WHAT IS REQUIRED: Could the listing below be returned exactly, with its pictures left out?

···

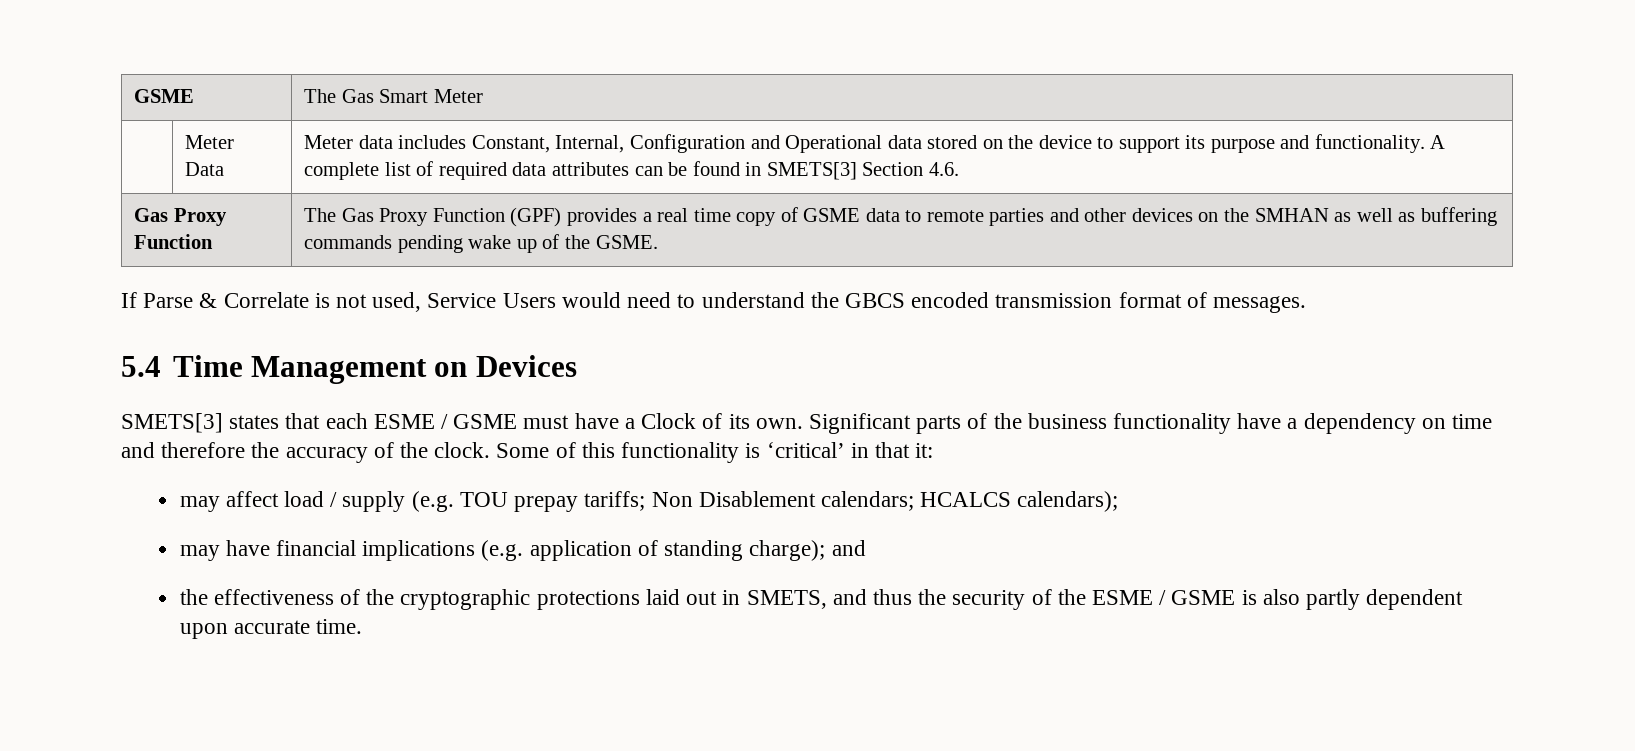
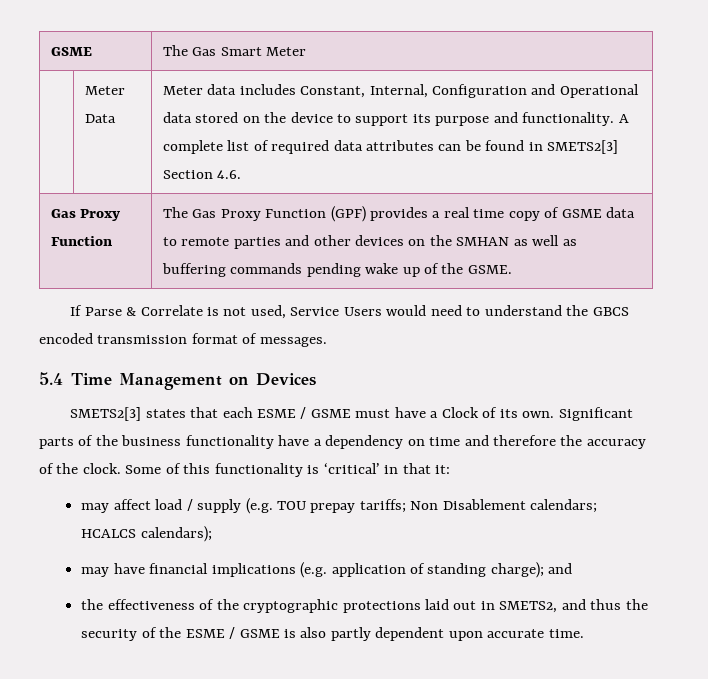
- | Meter Data | Meter data includes Constant, Internal, Configuration and Operational data stored on the device to support its purpose and functionality. A complete list of required data attributes can be found in SMETS[3] Section 4.6.
+ | Meter Data | Meter data includes Constant, Internal, Configuration and Operational data stored on the device to support its purpose and functionality. A complete list of required data attributes can be found in SMETS2[3] Section 4.6.
- SMETS[3] states that each ESME / GSME must have a Clock of its own.
+ SMETS2[3] states that each ESME / GSME must have a Clock of its own.
- the effectiveness of the cryptographic protections laid out in SMETS, and thus the security of the ESME / GSME is also partly dependent upon accurate time.
+ the effectiveness of the cryptographic protections laid out in SMETS2, and thus the security of the ESME / GSME is also partly dependent upon accurate time.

···

WRITTEN RESPONSE:
- | Meter Data | Meter data includes Constant, Internal, Configuration and Operational data stored on the device to support its purpose and functionality. A complete list of required data attributes can be found in SMETS[3] Section 4.6.
+ | Meter Data | Meter data includes Constant, Internal, Configuration and Operational data stored on the device to support its purpose and functionality. A complete list of required data attributes can be found in SMETS2[3] Section 4.6.
- SMETS[3] states that each ESME / GSME must have a Clock of its own.
+ SMETS2[3] states that each ESME / GSME must have a Clock of its own.
- the effectiveness of the cryptographic protections laid out in SMETS, and thus the security of the ESME / GSME is also partly dependent upon accurate time.
+ the effectiveness of the cryptographic protections laid out in SMETS2, and thus the security of the ESME / GSME is also partly dependent upon accurate time.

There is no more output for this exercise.